The nodal shortest path length (NSPL) is defined as the shortest mean distance from a particular node to all other nodes in the graph. Shorter NSPL represents greater integration (Sporns, 2018). The BC measures a node's influence in information flow between all other nodes (Wang et al., 2010). BC quantifies the influence of a node and is defined as the number of shortest paths passing through it.

Global metrics

Network efficiency is a more biologically relevant measure representing the ability of the network to transmit information globally and locally. Networks with high efficiency, both globally and locally, are said to be economic small-world networks (Achard and Bullmore, 2007). The density of the graph is defined as the ratio of number of connections in the network to the number of possible connections in the network. Average clustering is the fraction of a node's neighbors that are neighbors of each other. The clustering coefficient of a graph is the average clustering coefficient over all nodes in the network. Networks with high clustering coefficient are considered locally efficient networks. CPL is the average shortest path length between nodes in the graph, with a minimum number of edges that must be traversed to get from one node to another. CPL indicates how easily information can be transferred across the network (Sporns, 2018).

Experimental Results

Simulation data

Evaluation of inference methods using c-sensitivity

BrainNET performed significantly better than correlation (p < 0.001) and equivalent to PC (p > 0.05) methods with c-sensitivity of 79.53%, 59.82%, and 75.75%, respectively, across 28 simulations (Fig. 3A and Supplementary Table S3).

FIG. 3.

C-sensitivity. Boxplots of c-sensitivity for BrainNET, correlation, and PC (left). The effects of different simulation parameters on the c-sensitivity, sensitivity, and specificity of inference methods using mixed-effects model. The color bar represents the effect size of each simulation parameter on the c-sensitivity, sensitivity, and specificity of inference methods (right). Color images are available online.

The study on the effect of simulation parameters on the c-sensitivity of inference methods showed that increasing the number of nodes and session duration does not have much effect on any of the inference methods (Fig. 3B).

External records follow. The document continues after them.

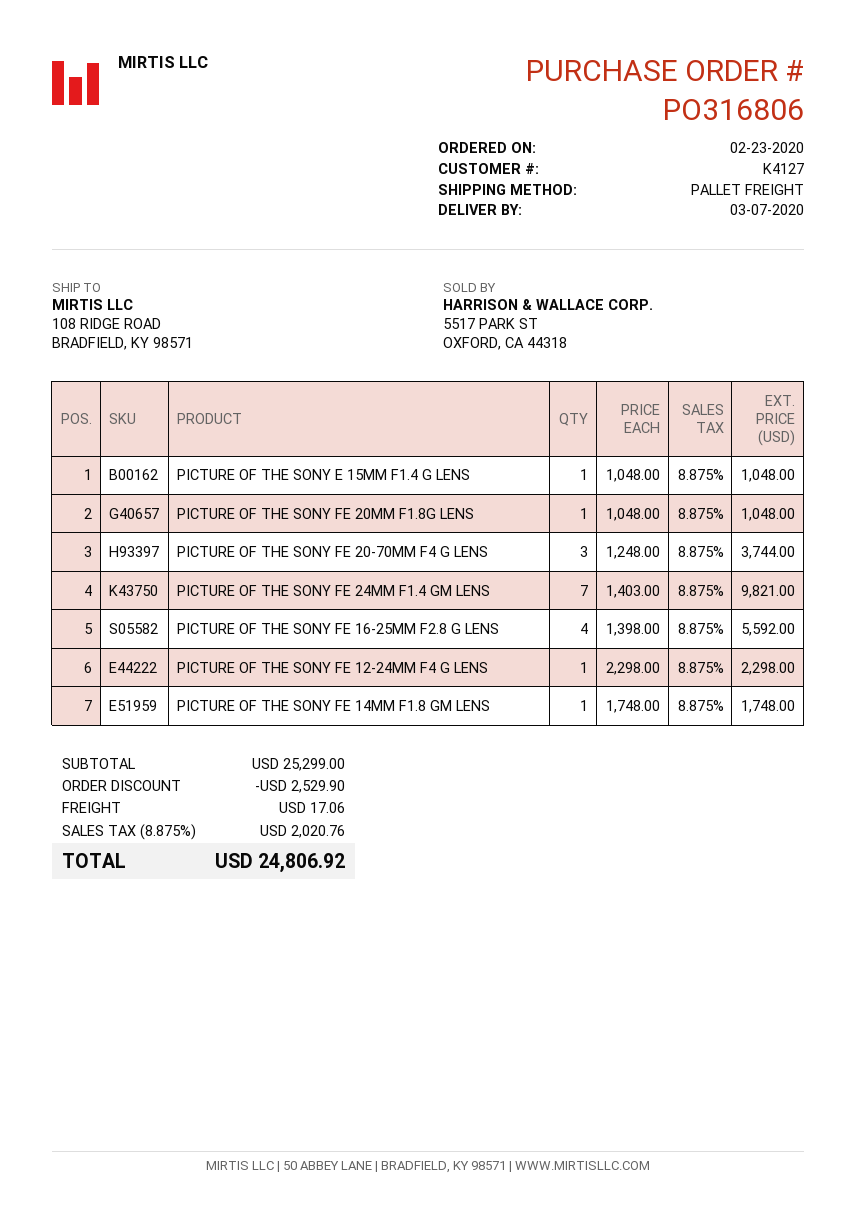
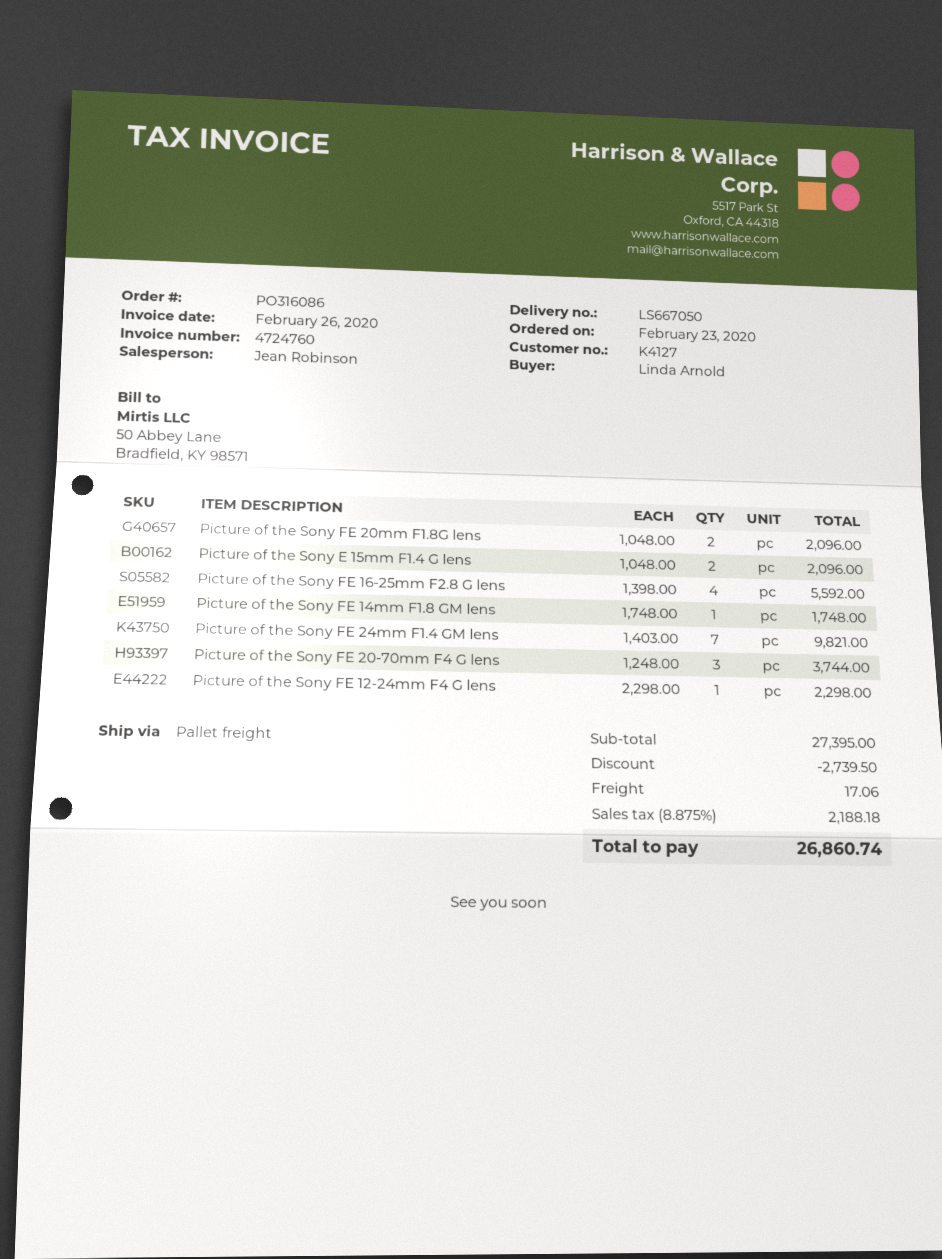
order number: PO316806 -> PO316086
PICTURE OF THE SONY E 15MM F1.4 G LENS: 1 x 1048.00 = 1048.00 -> 2 x 1048.00 = 2096.00
PICTURE OF THE SONY FE 20MM F1.8G LENS: 1 x 1048.00 = 1048.00 -> 2 x 1048.00 = 2096.00
subtotal: 25299.00 -> 27395.00
discount: 2529.90 -> 2739.50
tax: 8.875% = 2020.76 -> 8.875% = 2188.18
total: 24806.92 -> 26860.74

Having shared inputs between the nodes affected the correlation and PC method more drastically than the BrainNET method. Selection of bad ROIs with mixed time series between them affected all the inference methods negatively, however, selection of bad ROIs with randomly random time series mixed between them did not affect the inference methods drastically. The presence of cyclic and backward connection between the nodes affected the correlation and PC methods but not BrainNET. The presence of only one strong input affected the performance of the BrainNET method but not the other methods. In summary, BrainNET performance was robust under various confounding factors but prone to selection of inaccurate ROIs with mixed time series between them and networks with only one strong input. Both PC and correlation methods were affected by shared inputs between the nodes, selection of inaccurate ROIs, and backward, cyclic, and stationary/nonstationary connections between the nodes.

Evaluation of inference methods using threshold

The accuracy, sensitivity, and specificity for each method across all 28 simulated data sets were estimated at thresholds of 30% and at optimum value for correlation and PC, and at a threshold of 1/number of nodes for BrainNET (Fig. 4). BrainNET achieved higher accuracy and specificity at a threshold of 30% compared with the Corr₃₀ and PC₃₀ method, as shown in Figure 4. PC_opt achieved a slightly higher accuracy than BrainNET across 28 simulations, but no significant difference in terms of specificity and accuracy even at its optimum (p > 0.05) (Fig. 5). As expected, the specificity and sensitivity of correlation and PC methods vary with threshold and it will be difficult to find an optimum threshold in a real-life data set. BrainNET showed more robust performance with little variance across the simulation compared with other methods.

FIG. 4.

Evaluation of inference methods under varying thresholds. Boxplots of accuracy (left), sensitivity (middle), and specificity (right) across 28 simulations for correlation and PC for optimum and 30% threshold (Corr_opt, Corr₃₀, PC_opt and PC₃₀), and BrainNET. * Represents statistically significant differences from BrainNET performance. Color images are available online.

FIG. 5.

Comparison of correlation (Corr_opt) and PC (PC_opt) at their optimum threshold to BrainNET. Accuracy (left), sensitivity (middle), and specificity (right) for correlation, BrainNET, and PC for 28 simulations. Sensitivity, specificity, and accuracy are all robust across different simulation cases, while PC and correlation methods show fluctuations even with their optimal threshold for functional connectivity. Color images are available online.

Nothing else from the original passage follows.